On the Royal Opera’s production of Parsifal

Yesterday was my first visit to the Royal Opera House in Covent Garden and it was definitely one I won’t forget.

It was also my first Wagner opera, an important event in one’s life I think.

The music was absolutely incredible. It was a real honour to see Antonio Pappano live – he is both a genius conductor and a fantastic music director. If anyone should be pointed out as the star of the show, without a doubt, it should be him.

Before going I was warned that Parsifal can ‘put me off opera for life’. Luckily it didn’t but it was not an easy relaxing experience. The story is really complicated, full of religious symbols and metaphors. From what I understand the hero of the story is Parsifal, who doesn’t succumb to Kundry’s seductions and remains pure and innocent to heal the king with the Spear (a sacred relic that he then returns to the Holy Grail community). There is ‘redemption to the redeemer.’ Wagner explores a lot of deep concepts and questions humanity has always asked and answers them with compassion – a very good message indeed.

This was Wagner’s last opera and it was full of suffering, guilt, pain and regret. Last week I saw Verdi’s last opera – Falstaff and it was a complete opposite. The clear message was that life is to be enjoyed in all its forms, with laughter, food, sex and silliness. Wagner, in the end presented life as torturous: ‘death, to die, is the only mercy.’ Also sex is very bad according to this opera – it brings all sorts of demons, torment and unhappiness. Interestingly, Falstaff also concluded that everyone in the world is a fool but it’s ok as long as he who laughs, laughs last. Parsifal, as the main hero was also a ‘pure fool’ and he saves the day. I would rather be Verdi’s fool than Wagner’s – it seems a lot more fun. Maybe in 5 years time when I am 30, I will go see Parsifal again and get it a lot more but not for now, dear reader, I am sorry to admit that I enjoy my flaws as a human being and am not ready for the quest for redemption. Yet.
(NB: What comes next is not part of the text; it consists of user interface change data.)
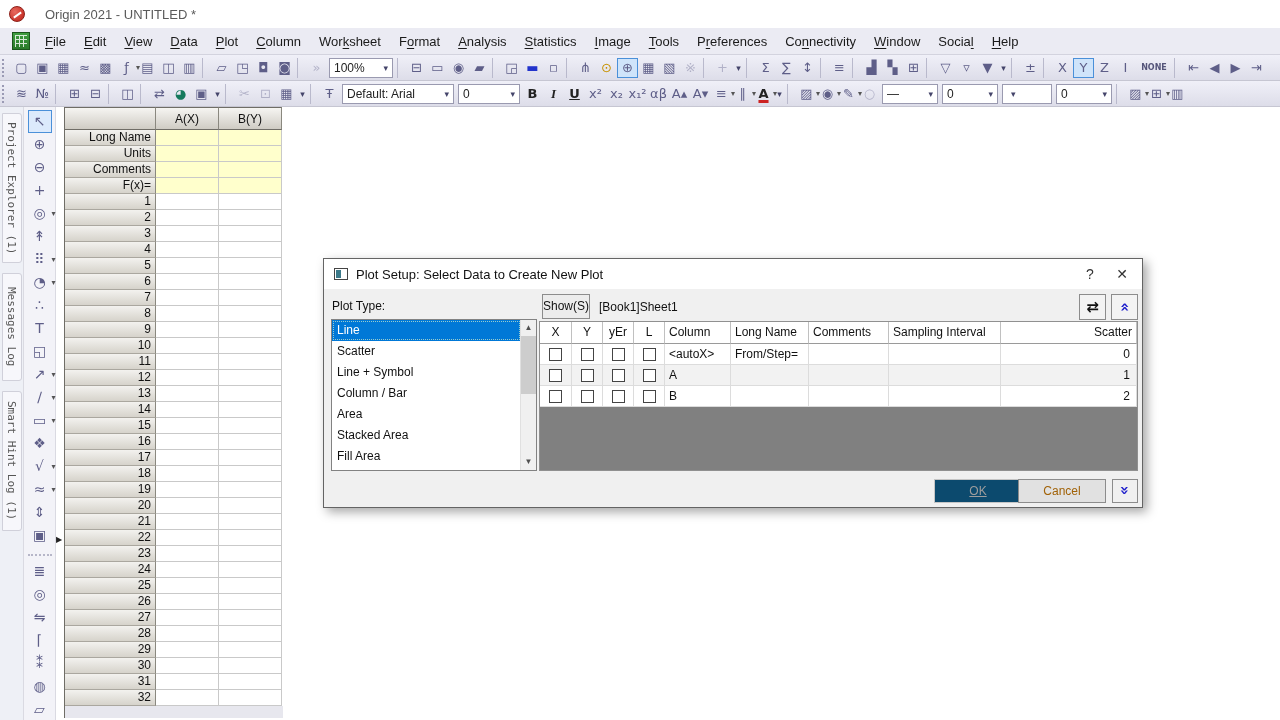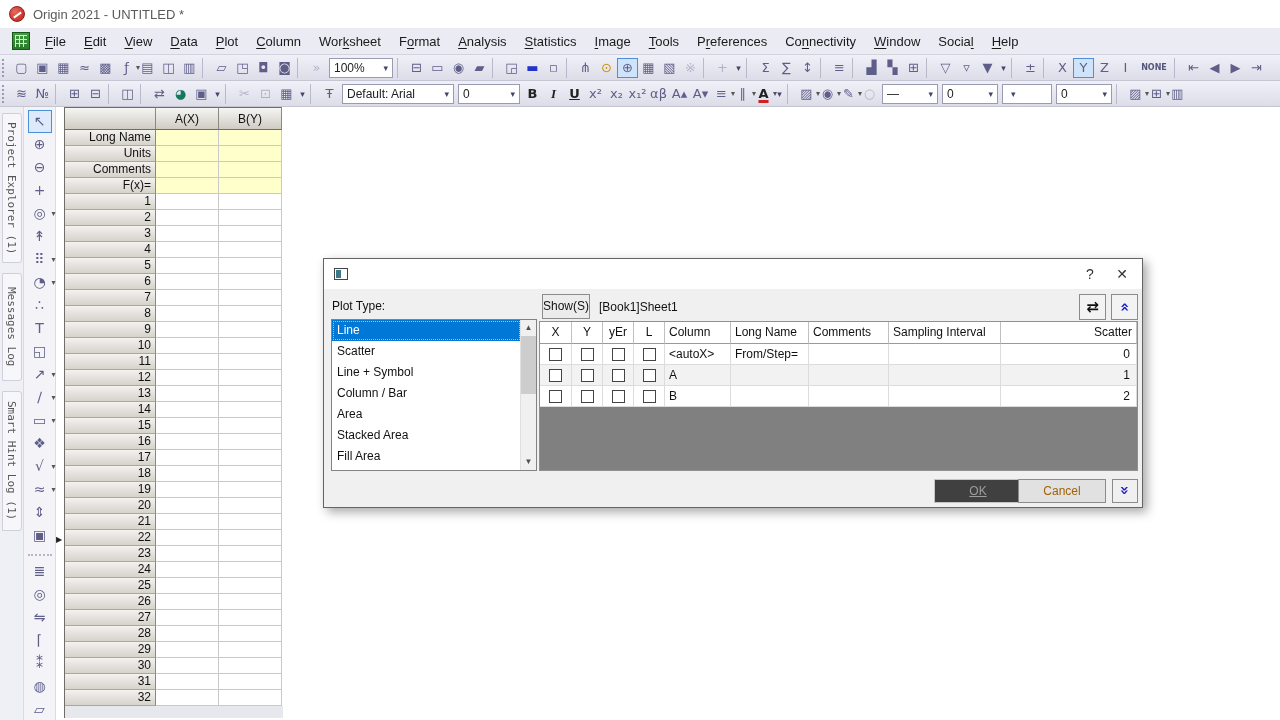"Origin 2021 - UNTITLED *" .titlebar { gap: 8px -> 20px }
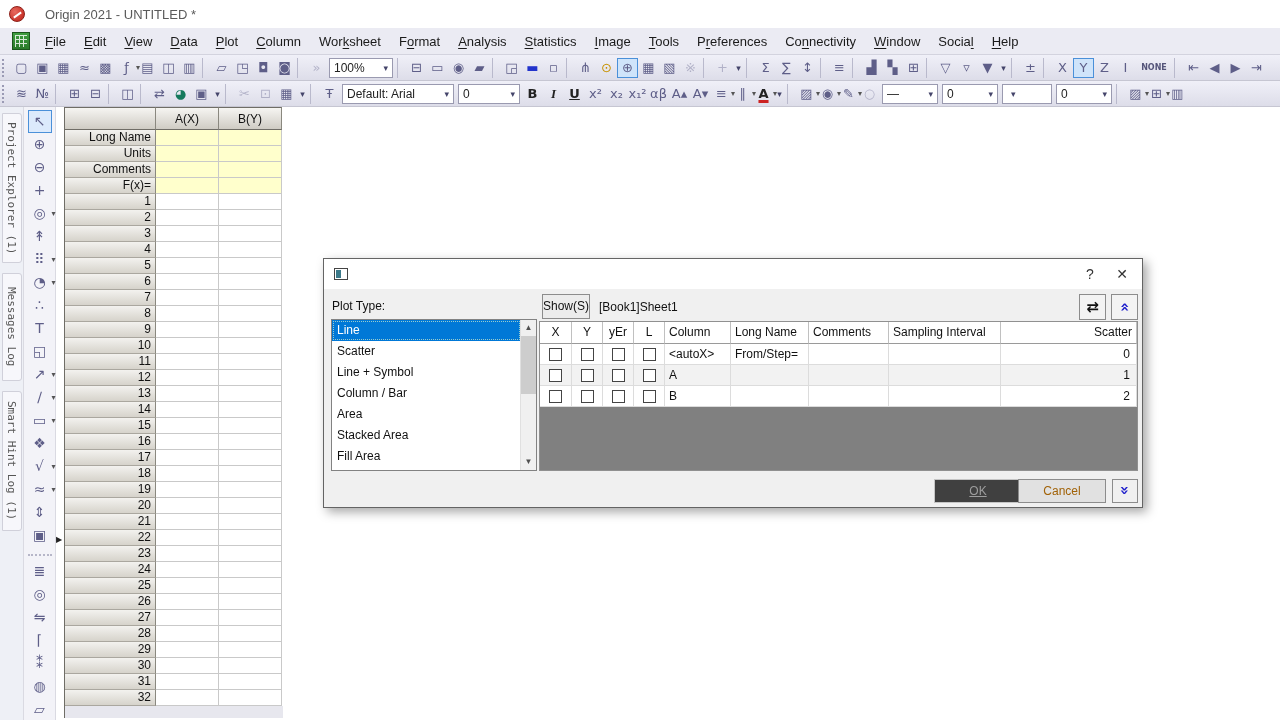"Plot Setup: Select Data to" span { html: none -> <span>Plot Setup: Select Data to Create New Plot</span> }
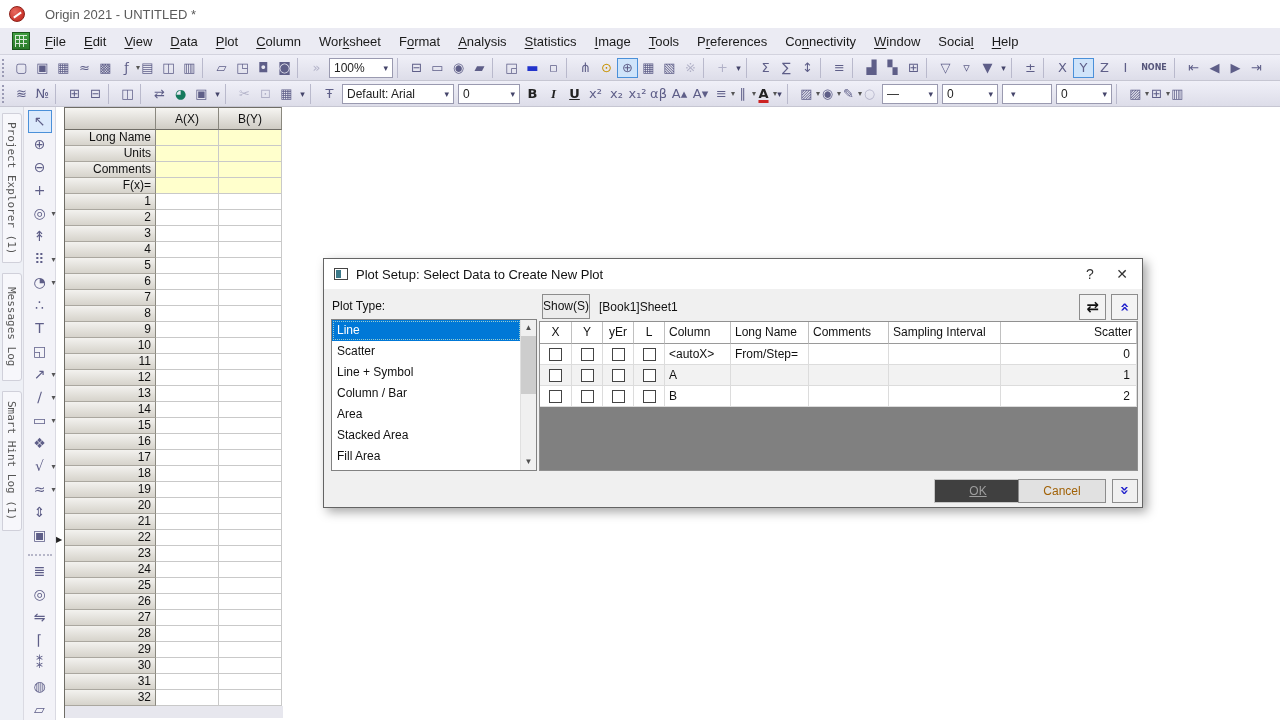"OK" .ok-btn { background: #404040 -> #0c4a6e }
I very much enjoyed the opera though – the actors were absolutely amazing. To sing such complicated arias for nearly 6 hours must require Olympic-level fitness and talent. The whole cast was flawless and it’s difficult to pick anyone out. Since it was an extremely male-dominated opera, I guess I will mention Angela Denoke, who was stunning as Kundry and I would love to see whatever she does in the future.

The production was very interesting. Everyone was in modern dress. So the knights of the Grail all wore the same grey suits. Strangely it worked and provided a more effective image of a secretive sacred order than perhaps if they were in fancy dress. The set was incredibly simplistic, even futuristic. I think this added to the idea of the timelessness of the message and its applicability in any setting. The surprise of the production was that Grail was indeed Christ himself and when he appeared as a young, weak, mostly naked boy – it was a powerful, if distressing, image indeed.

Overall, I would give the production 5 stars and applaud its huge success. It’s my problem that I don’t quite get Wagner yet but to see so many talented people presenting such a beautiful opera in a beautiful building was a real privilege.